[Task details] Set out exactly every line of the entries below, starting at the line that holds "Girls 'Butterfly' Fleece" and stopping after the line that holds "discount: none -> 12% = 15.10".
***** Provided material
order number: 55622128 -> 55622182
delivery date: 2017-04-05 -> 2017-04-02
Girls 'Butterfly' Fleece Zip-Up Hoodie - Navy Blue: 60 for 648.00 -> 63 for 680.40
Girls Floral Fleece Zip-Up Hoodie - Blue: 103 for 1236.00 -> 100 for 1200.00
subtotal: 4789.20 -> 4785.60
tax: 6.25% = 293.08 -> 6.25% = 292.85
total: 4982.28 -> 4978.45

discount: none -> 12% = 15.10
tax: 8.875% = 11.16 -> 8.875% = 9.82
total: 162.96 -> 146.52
**********
***** Provided material
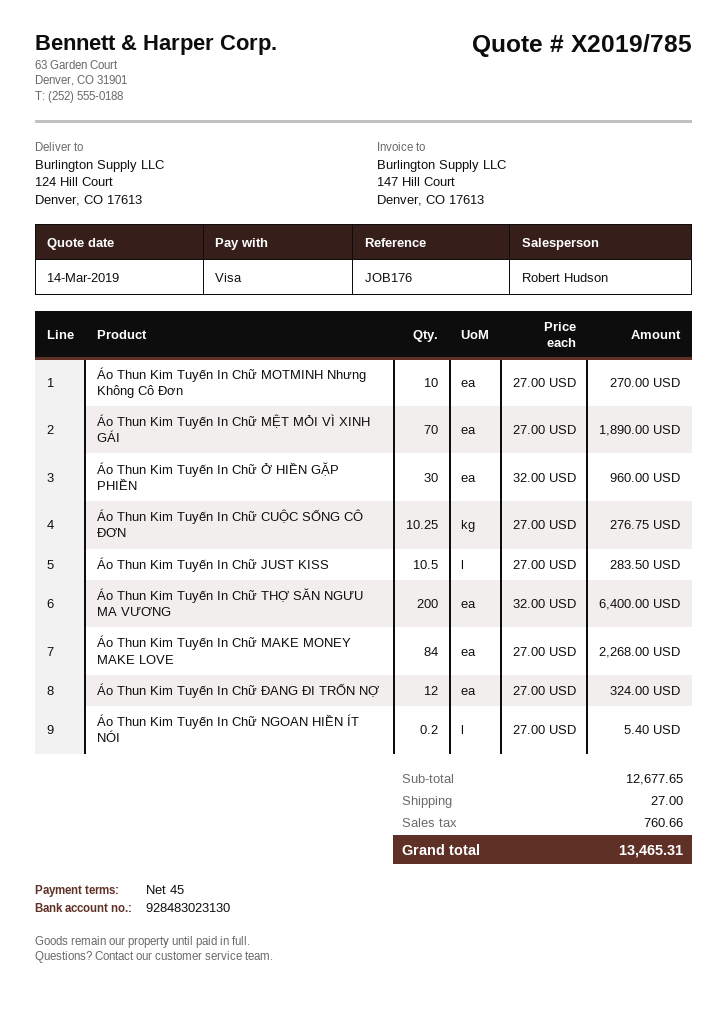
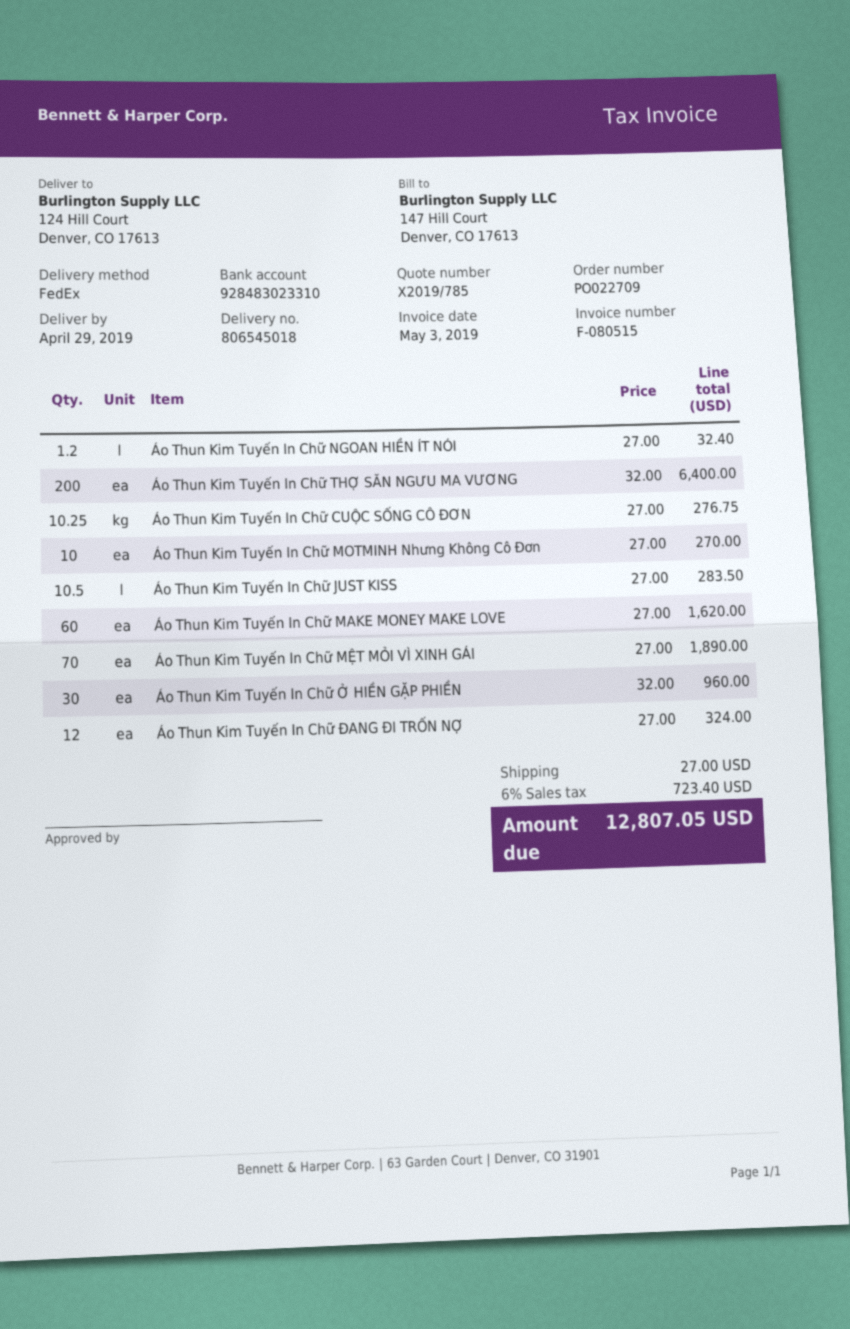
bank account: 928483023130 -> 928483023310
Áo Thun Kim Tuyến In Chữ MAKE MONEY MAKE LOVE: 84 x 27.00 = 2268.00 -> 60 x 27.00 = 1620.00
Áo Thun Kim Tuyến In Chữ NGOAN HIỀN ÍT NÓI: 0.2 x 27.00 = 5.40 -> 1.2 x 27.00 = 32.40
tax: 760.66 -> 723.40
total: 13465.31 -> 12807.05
**********
[Written response]
Girls 'Butterfly' Fleece Zip-Up Hoodie - Navy Blue: 60 for 648.00 -> 63 for 680.40
Girls Floral Fleece Zip-Up Hoodie - Blue: 103 for 1236.00 -> 100 for 1200.00
subtotal: 4789.20 -> 4785.60
tax: 6.25% = 293.08 -> 6.25% = 292.85
total: 4982.28 -> 4978.45

discount: none -> 12% = 15.10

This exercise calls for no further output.